Python hasattr method headache

Python's hasattr function checks to see if an object has an attribute - a fairly straightforward and sensible purpose. When I used it, however, it caused some very subtle problems that were tricky and unintuitive to debug.

The problem came when I used hasattr on a dict, to check for a particular index. hasattr does not work with dicts - it only works with objects. It doesn't throw an exception when used on a dict, though. It always returns false.

data = {'test': 'value'}

def process_data(data):

    if hasattr(data, 'test'):
		# do_something_smart is never called,
		# hasattr only returns False with dicts
		do_something_smart(data['test'])
	else:
		# Fallback logic is ALWAYS executed
		...

The proper way to check for a dict index is to use the in keyword.
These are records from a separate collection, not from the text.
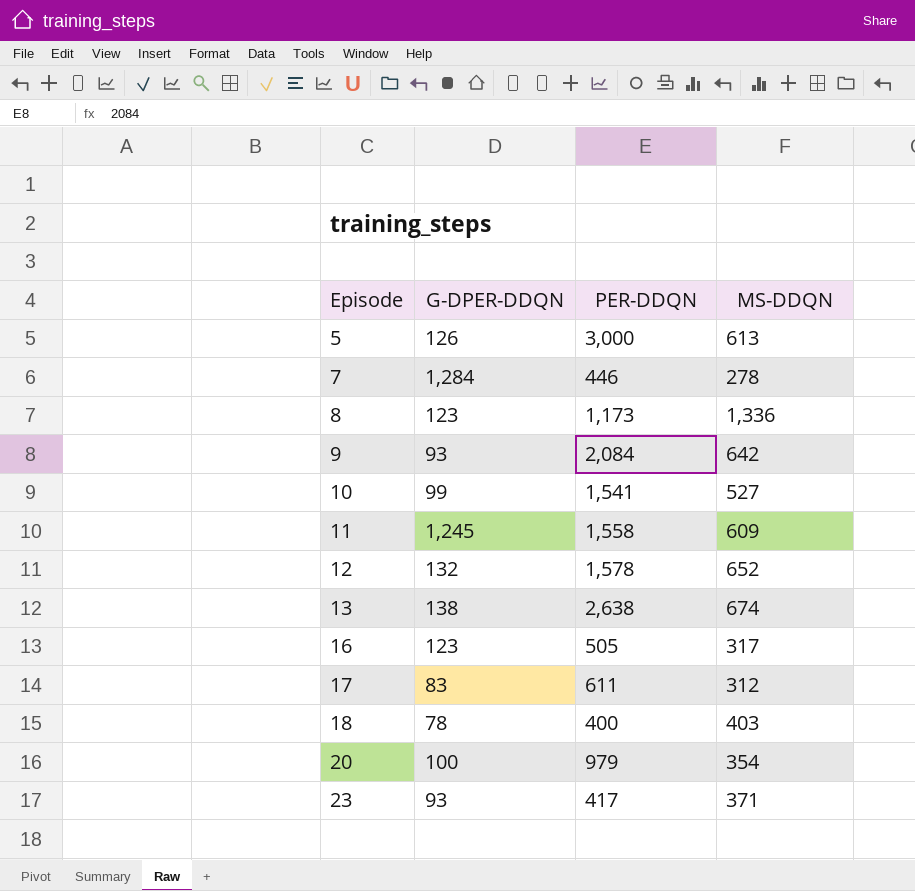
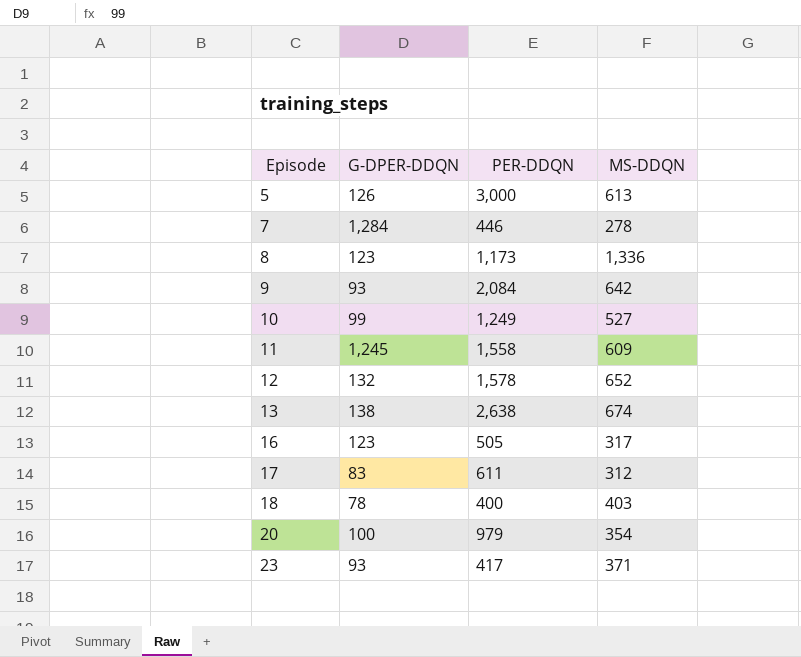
10 | PER-DDQN: 1,541 -> 1,249

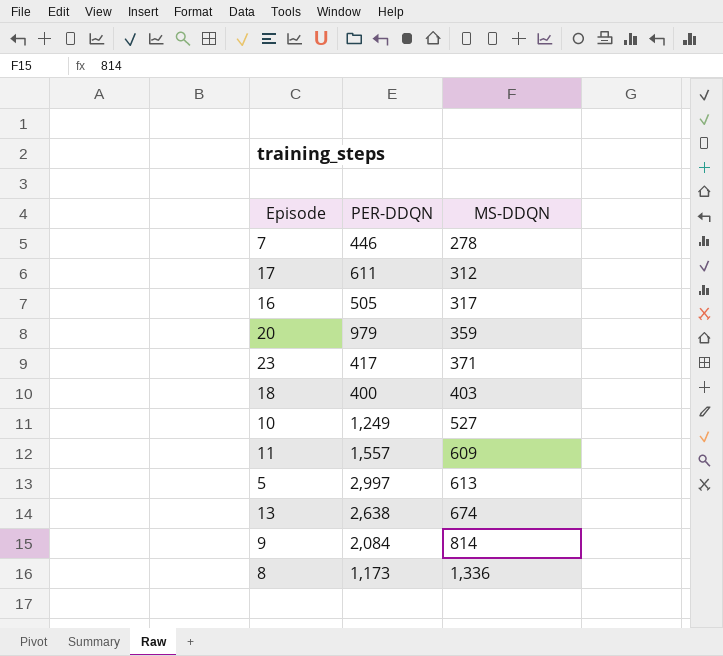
row order: Episode ascending -> MS-DDQN ascending
column G-DPER-DDQN | position: 2 -> none
row 12: 132 | 1,578 | 652 -> none
20 | MS-DDQN: 354 -> 359
11 | PER-DDQN: 1,558 -> 1,557
5 | PER-DDQN: 3,000 -> 2,997
9 | MS-DDQN: 642 -> 814

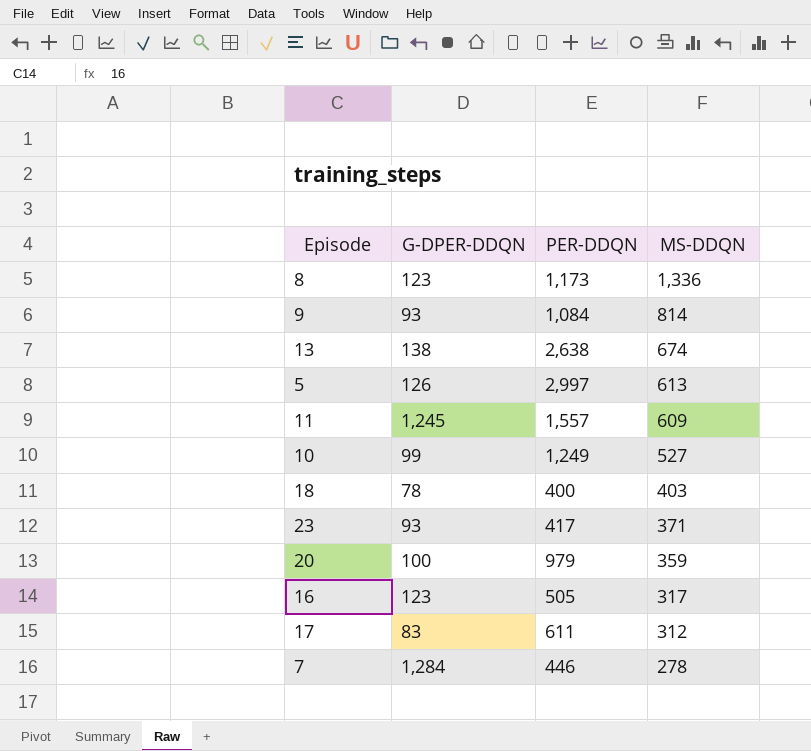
row order: MS-DDQN ascending -> MS-DDQN descending
column G-DPER-DDQN | position: none -> 2
9 | PER-DDQN: 2,084 -> 1,084

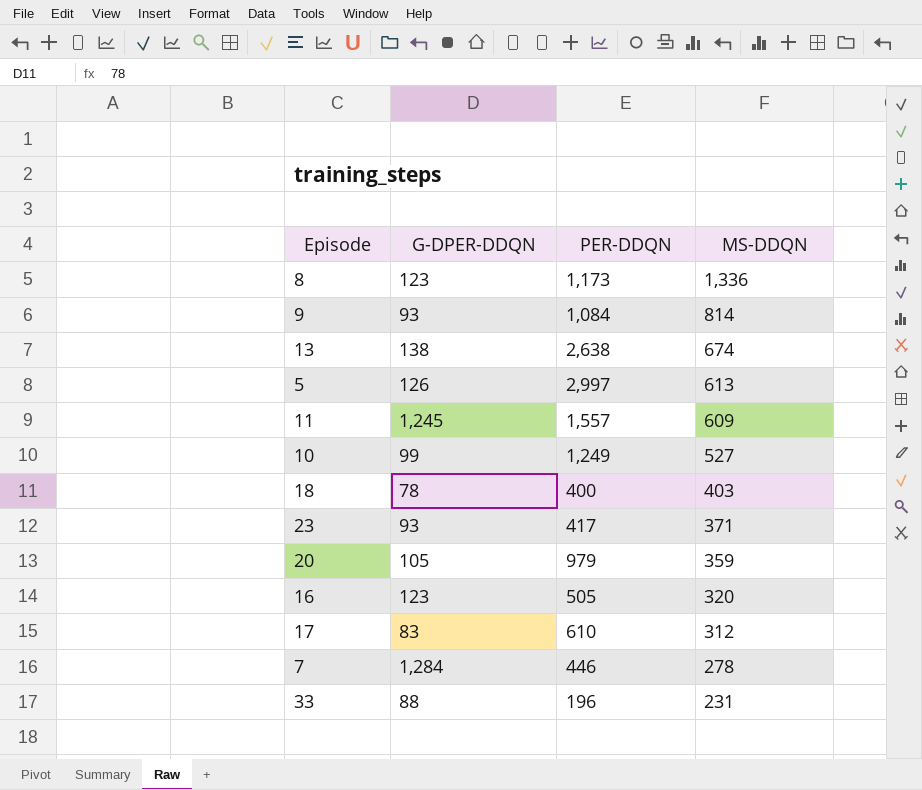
20 | G-DPER-DDQN: 100 -> 105
16 | MS-DDQN: 317 -> 320
17 | PER-DDQN: 611 -> 610
row 33: none -> 88 | 196 | 231

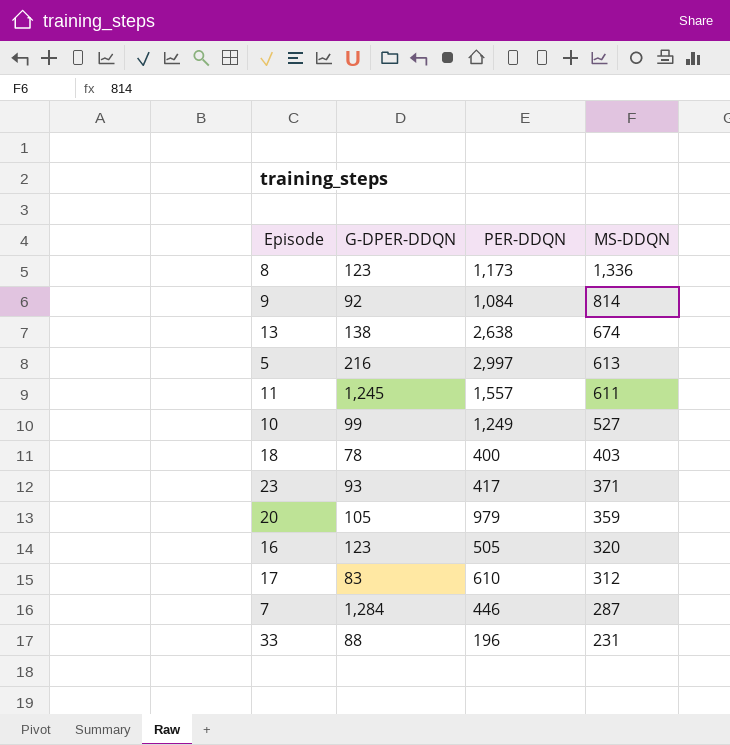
9 | G-DPER-DDQN: 93 -> 92
5 | G-DPER-DDQN: 126 -> 216
11 | MS-DDQN: 609 -> 611
7 | MS-DDQN: 278 -> 287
You could replace the check in the function above to get the right behavior:

data = {'test': 'value'}

def process_data(data):

	# Will actually check if data['test'] is set
	if 'test' in data:
		do_something_smart(data['test'])
	else:
		# Fallback code won't be called if 'test' is set
		...

If you only wanted the value from data['test'], I think the most pythonic thing to do would be to skip the check altogether, and just put everything in a try - except block. The get method also works, allowing you to provide a default value:

test_data = data.get('test', "Default value (only if data['test'] is unset")

Hopefully this saves someone the headache I endured!